Occupy Wall Street protesters are not alone in asking, “How did it come to this?” Frustration about the economy is palpable, and crosses every area code of the political spectrum. Tea Party candidates fill television screens, Libertarians are calling for a return to the gold standard, and Democrats look more anxious than normal at Sunday morning farmers markets. Three years after the financial crisis, we’re still craving a narrative that explains stagnant growth, high unemployment, and median household income has dropped 9.7 percent since December of 2007.
Michal Lewis’s new book, Boomerang: Travels in the New Third World, does not disappoint. “One of the hidden causes of the current global financial crisis,” writes Lewis, “is that the people who saw it coming had more to gain from it by taking short positions than they did by trying to publicize the problem.”
In the ensuing months, politicians and policymakers have provided little clarity; devolving, at times, jargon (i.e. “quantitative easing”) that would turn George Orwell’s stomach. As a recent article in Vanity Fair charged, “getting the facts out to the public—was at odds with [Treasury Secretary Tim] Geithner’s perceived conviction, shared by the Wall Street establishment, that the details of the banks’ TARP rescue should be hidden from public scrutiny whenever possible in order to give the banks time to recover…”
Nor, it seems, has he been particularly eager to chase a sizable paycheck (although as a recent profile in New York magazine points out, paychecks seem to follow him). Lewis left Solomon Brothers in the late 80s to write Liar’s Poker, a semi-autobiographical memoir that has become “recommended reading” at Morgan Stanley. In the past two decades, Lewis has produced a number of volumes—including bestsellers like Moneyball and The Big Short—each distilling otherwise opaque subjects like bond trading and credit default swaps into stories that read more like Elizabethan drama than an economics textbook. Boomerang, his latest stab at the global debt crisis, is no exception.

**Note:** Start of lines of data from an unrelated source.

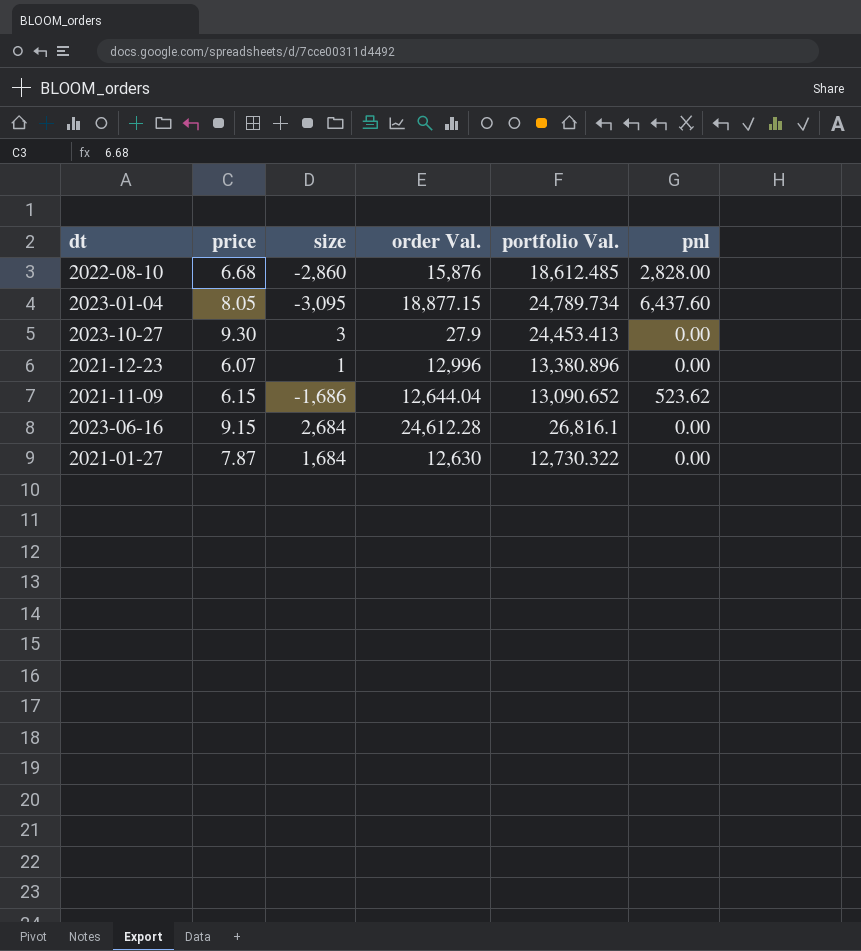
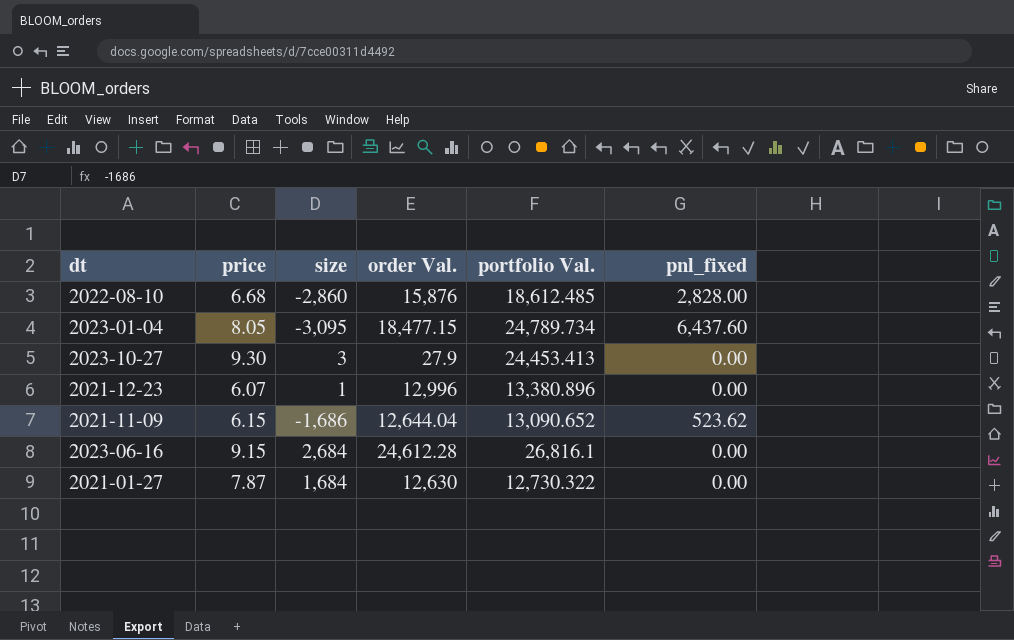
column name: pnl -> pnl_fixed
2023-01-04 | order Val.: 18,877.15 -> 18,477.15

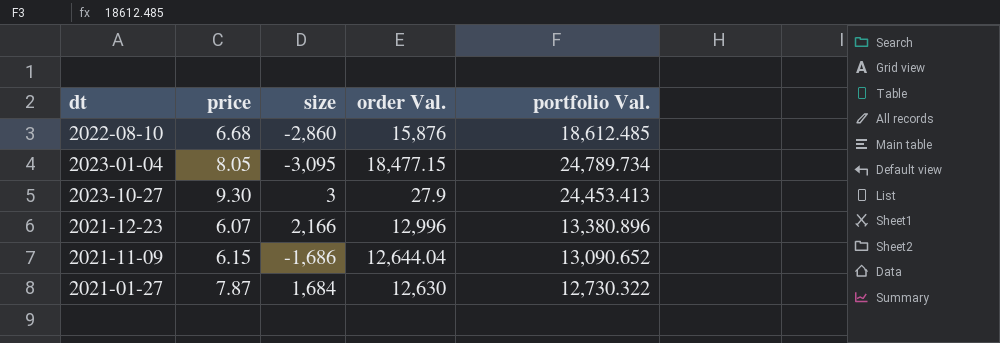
column pnl_fixed | position: 6 -> none
row 2023-06-16: 9.15 | 2,684 | 24,612.28 | 26,816.1 | 0.00 -> none
2021-12-23 | size: 1 -> 2,166

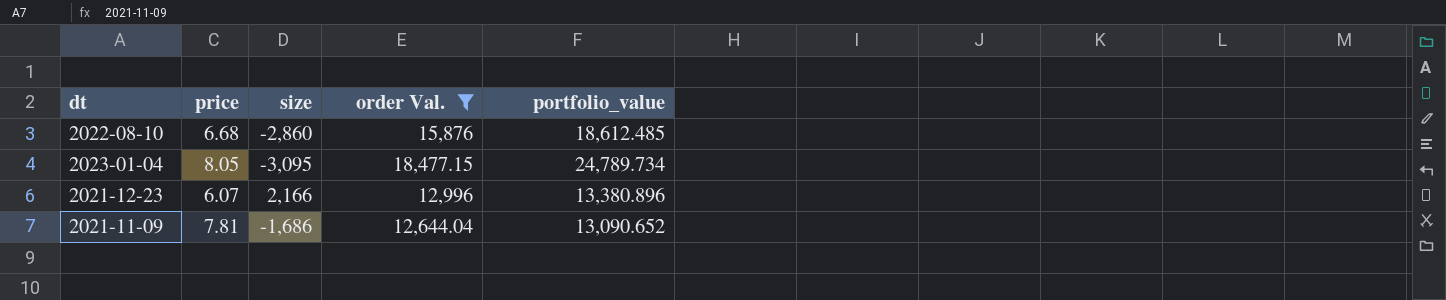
filter: none -> order Val. >= 12,644.04
column name: portfolio Val. -> portfolio_value
2021-11-09 | price: 6.15 -> 7.81

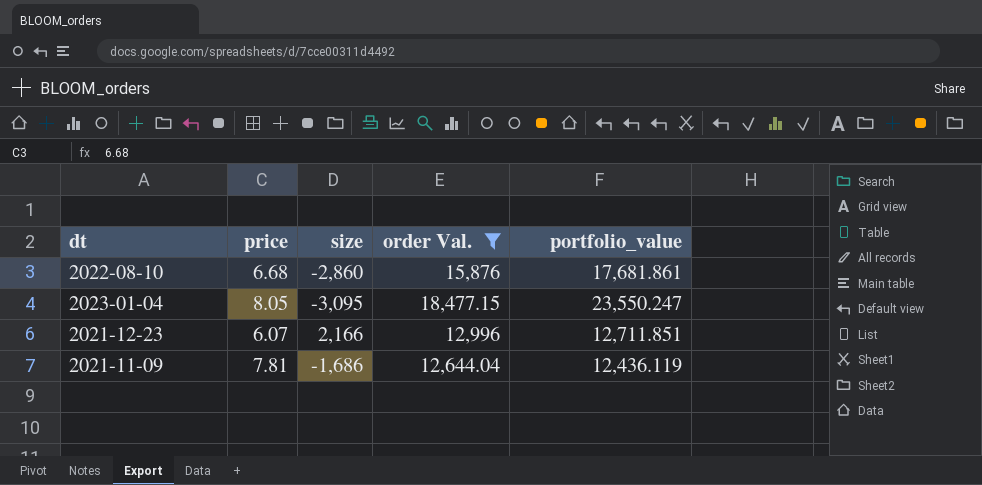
2022-08-10 | portfolio_value: 18,612.485 -> 17,681.861
2023-01-04 | portfolio_value: 24,789.734 -> 23,550.247
2021-12-23 | portfolio_value: 13,380.896 -> 12,711.851
2021-11-09 | portfolio_value: 13,090.652 -> 12,436.119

With its penchant for social critique (“It’s the sort of place bankers stay because they think it’s where artists stay.”), political incorrectness (“The sounds from the other side of the wall are roughly those made by the Stoor hobbit in Lord of the Rings… Then I realize: it’s just Icelandic.”), and scatological humor (“There’s a popular German folk character called der Dukatenscheisser (The Money Shitter), who is commonly depicted crapping coins from his rear end.”), Boomerang does not disappoint.
To simply blame banks or government policies… is to deny what Salman Rushdie once called “the basic idea of all morality: that individuals are responsible for their actions.”
Somehow, Lewis was able to weave economic portraits of Iceland, Greece, Ireland, and Germany into a tome that is as edible as grandma’s challah bread and is, at times, as crass as an episode of South Park. Numbers and footnotes do not get in the way, nor are many names disclosed, but by the time you realize this you’re too far down the rabbit hole to care. Truth here—that “somewhere between 30 and 40 percent of the activity in the Greek economy that might be subject to income tax goes officially unrecorded” or that Ireland is more likely to default than Iraq—is stranger than fiction.
Which doesn’t mean that truth is particularly comforting. Lewis’ journey through what he calls the “new third world” is not so different from Joseph Conrad’s Heart of Darkness. Riding this river of economic decline does not lead us into the wilds of Eurozone negotiations; it leads us to ourselves. Like Dorothy’s ruby slippers, it takes us home.
“The polls show,” Mark Paul, author of California Crackup: How Reform Broke the Golden State and How We Can Fix It, tells Lewis in Boomerang’s final chapter, “is that people want services and not to pay for them. And that’s exactly what they have not got.” According to a study by the PEW Research Center, the unfunded retirement liabilities for public sector workers—police officers, firefighters, teachers, municipal workers—tops out at more than a trillion dollars.
Yet, this problem, Lewis writes, “isn’t a public sector problem, it isn’t a problem with government; it’s a problem with the entire society… It’s a problem of people taking what they can, just because they can, without regard to the consequences.” To simply blame banks or government policies, as so many have done, is to deny what Salman Rushdie once called “the basic idea of all morality: that individuals are responsible for their actions.”
In this respect, and in others, the United States differs significantly from other nations facing economic turmoil. We are still the richest nation on the planet. We have an abundance of natural resources, a collection of outstanding universities, and an innovative sprit that is unparalleled. “It’s not that we’re insolvent and can’t pay our bills,” San José Mayor Chuck Reed told Lewis, “It’s about willingness.”
Faced with a public debt crisis, layoffs, unemployment, unfunded pensions, mounting student loan debt, an unpopular congress and president, and a cadre of protesting hipsters, it might be an apt time to follow the advice of a man who turned a small technology company into one that this summer had a larger cash reserve than the U.S. Treasury: think different.